> [TASK TO COMPLETE] Word for word, repeat each of the records below.

Records drawn from a dataset
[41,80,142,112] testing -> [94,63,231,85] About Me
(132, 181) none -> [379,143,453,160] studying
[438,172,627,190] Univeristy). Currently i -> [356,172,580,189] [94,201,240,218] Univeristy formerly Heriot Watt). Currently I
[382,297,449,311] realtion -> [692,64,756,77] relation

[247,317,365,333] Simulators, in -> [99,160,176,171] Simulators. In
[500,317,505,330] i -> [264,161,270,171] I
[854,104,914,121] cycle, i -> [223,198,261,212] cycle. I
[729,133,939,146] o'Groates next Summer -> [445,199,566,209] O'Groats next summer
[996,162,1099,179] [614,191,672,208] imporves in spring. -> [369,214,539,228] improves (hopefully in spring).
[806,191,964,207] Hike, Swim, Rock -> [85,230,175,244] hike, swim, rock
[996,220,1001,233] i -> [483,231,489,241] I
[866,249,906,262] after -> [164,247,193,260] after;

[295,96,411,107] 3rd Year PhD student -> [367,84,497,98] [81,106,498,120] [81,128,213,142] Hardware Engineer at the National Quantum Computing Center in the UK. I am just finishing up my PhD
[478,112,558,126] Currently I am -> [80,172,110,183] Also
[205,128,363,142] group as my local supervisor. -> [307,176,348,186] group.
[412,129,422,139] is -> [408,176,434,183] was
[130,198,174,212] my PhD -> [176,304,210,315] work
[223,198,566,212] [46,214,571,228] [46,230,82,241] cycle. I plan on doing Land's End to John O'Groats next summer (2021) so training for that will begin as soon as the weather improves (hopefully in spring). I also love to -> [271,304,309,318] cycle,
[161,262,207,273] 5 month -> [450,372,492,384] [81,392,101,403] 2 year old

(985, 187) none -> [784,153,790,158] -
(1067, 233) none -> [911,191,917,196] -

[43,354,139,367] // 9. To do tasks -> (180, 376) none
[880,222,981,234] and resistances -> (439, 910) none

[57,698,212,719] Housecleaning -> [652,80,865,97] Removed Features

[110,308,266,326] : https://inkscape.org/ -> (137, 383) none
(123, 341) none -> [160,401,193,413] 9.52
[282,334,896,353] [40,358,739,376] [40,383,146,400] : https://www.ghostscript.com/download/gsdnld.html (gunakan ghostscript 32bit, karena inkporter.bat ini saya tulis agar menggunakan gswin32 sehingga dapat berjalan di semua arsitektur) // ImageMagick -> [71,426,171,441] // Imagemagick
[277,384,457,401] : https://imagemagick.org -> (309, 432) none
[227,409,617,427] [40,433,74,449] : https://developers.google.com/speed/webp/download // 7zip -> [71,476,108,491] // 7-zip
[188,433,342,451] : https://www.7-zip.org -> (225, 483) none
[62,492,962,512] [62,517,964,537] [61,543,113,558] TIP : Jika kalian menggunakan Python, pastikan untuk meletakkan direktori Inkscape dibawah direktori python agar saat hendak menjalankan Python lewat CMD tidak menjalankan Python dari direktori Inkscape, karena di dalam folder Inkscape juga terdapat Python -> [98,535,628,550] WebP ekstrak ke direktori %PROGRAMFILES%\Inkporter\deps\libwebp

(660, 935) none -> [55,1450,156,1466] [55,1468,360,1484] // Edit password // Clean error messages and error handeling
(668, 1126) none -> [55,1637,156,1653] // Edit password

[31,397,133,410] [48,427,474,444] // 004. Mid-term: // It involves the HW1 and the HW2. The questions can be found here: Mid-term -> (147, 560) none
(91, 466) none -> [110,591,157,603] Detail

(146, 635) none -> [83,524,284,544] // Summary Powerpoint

> [FINAL ANSWER]
[41,80,142,112] testing -> [94,63,231,85] About Me
(132, 181) none -> [379,143,453,160] studying
[438,172,627,190] Univeristy). Currently i -> [356,172,580,189] [94,201,240,218] Univeristy formerly Heriot Watt). Currently I
[382,297,449,311] realtion -> [692,64,756,77] relation

[247,317,365,333] Simulators, in -> [99,160,176,171] Simulators. In
[500,317,505,330] i -> [264,161,270,171] I
[854,104,914,121] cycle, i -> [223,198,261,212] cycle. I
[729,133,939,146] o'Groates next Summer -> [445,199,566,209] O'Groats next summer
[996,162,1099,179] [614,191,672,208] imporves in spring. -> [369,214,539,228] improves (hopefully in spring).
[806,191,964,207] Hike, Swim, Rock -> [85,230,175,244] hike, swim, rock
[996,220,1001,233] i -> [483,231,489,241] I
[866,249,906,262] after -> [164,247,193,260] after;

[295,96,411,107] 3rd Year PhD student -> [367,84,497,98] [81,106,498,120] [81,128,213,142] Hardware Engineer at the National Quantum Computing Center in the UK. I am just finishing up my PhD
[478,112,558,126] Currently I am -> [80,172,110,183] Also
[205,128,363,142] group as my local supervisor. -> [307,176,348,186] group.
[412,129,422,139] is -> [408,176,434,183] was
[130,198,174,212] my PhD -> [176,304,210,315] work
[223,198,566,212] [46,214,571,228] [46,230,82,241] cycle. I plan on doing Land's End to John O'Groats next summer (2021) so training for that will begin as soon as the weather improves (hopefully in spring). I also love to -> [271,304,309,318] cycle,
[161,262,207,273] 5 month -> [450,372,492,384] [81,392,101,403] 2 year old

(985, 187) none -> [784,153,790,158] -
(1067, 233) none -> [911,191,917,196] -

[43,354,139,367] // 9. To do tasks -> (180, 376) none
[880,222,981,234] and resistances -> (439, 910) none

[57,698,212,719] Housecleaning -> [652,80,865,97] Removed Features

[110,308,266,326] : https://inkscape.org/ -> (137, 383) none
(123, 341) none -> [160,401,193,413] 9.52
[282,334,896,353] [40,358,739,376] [40,383,146,400] : https://www.ghostscript.com/download/gsdnld.html (gunakan ghostscript 32bit, karena inkporter.bat ini saya tulis agar menggunakan gswin32 sehingga dapat berjalan di semua arsitektur) // ImageMagick -> [71,426,171,441] // Imagemagick
[277,384,457,401] : https://imagemagick.org -> (309, 432) none
[227,409,617,427] [40,433,74,449] : https://developers.google.com/speed/webp/download // 7zip -> [71,476,108,491] // 7-zip
[188,433,342,451] : https://www.7-zip.org -> (225, 483) none
[62,492,962,512] [62,517,964,537] [61,543,113,558] TIP : Jika kalian menggunakan Python, pastikan untuk meletakkan direktori Inkscape dibawah direktori python agar saat hendak menjalankan Python lewat CMD tidak menjalankan Python dari direktori Inkscape, karena di dalam folder Inkscape juga terdapat Python -> [98,535,628,550] WebP ekstrak ke direktori %PROGRAMFILES%\Inkporter\deps\libwebp

(660, 935) none -> [55,1450,156,1466] [55,1468,360,1484] // Edit password // Clean error messages and error handeling
(668, 1126) none -> [55,1637,156,1653] // Edit password

[31,397,133,410] [48,427,474,444] // 004. Mid-term: // It involves the HW1 and the HW2. The questions can be found here: Mid-term -> (147, 560) none
(91, 466) none -> [110,591,157,603] Detail

(146, 635) none -> [83,524,284,544] // Summary Powerpoint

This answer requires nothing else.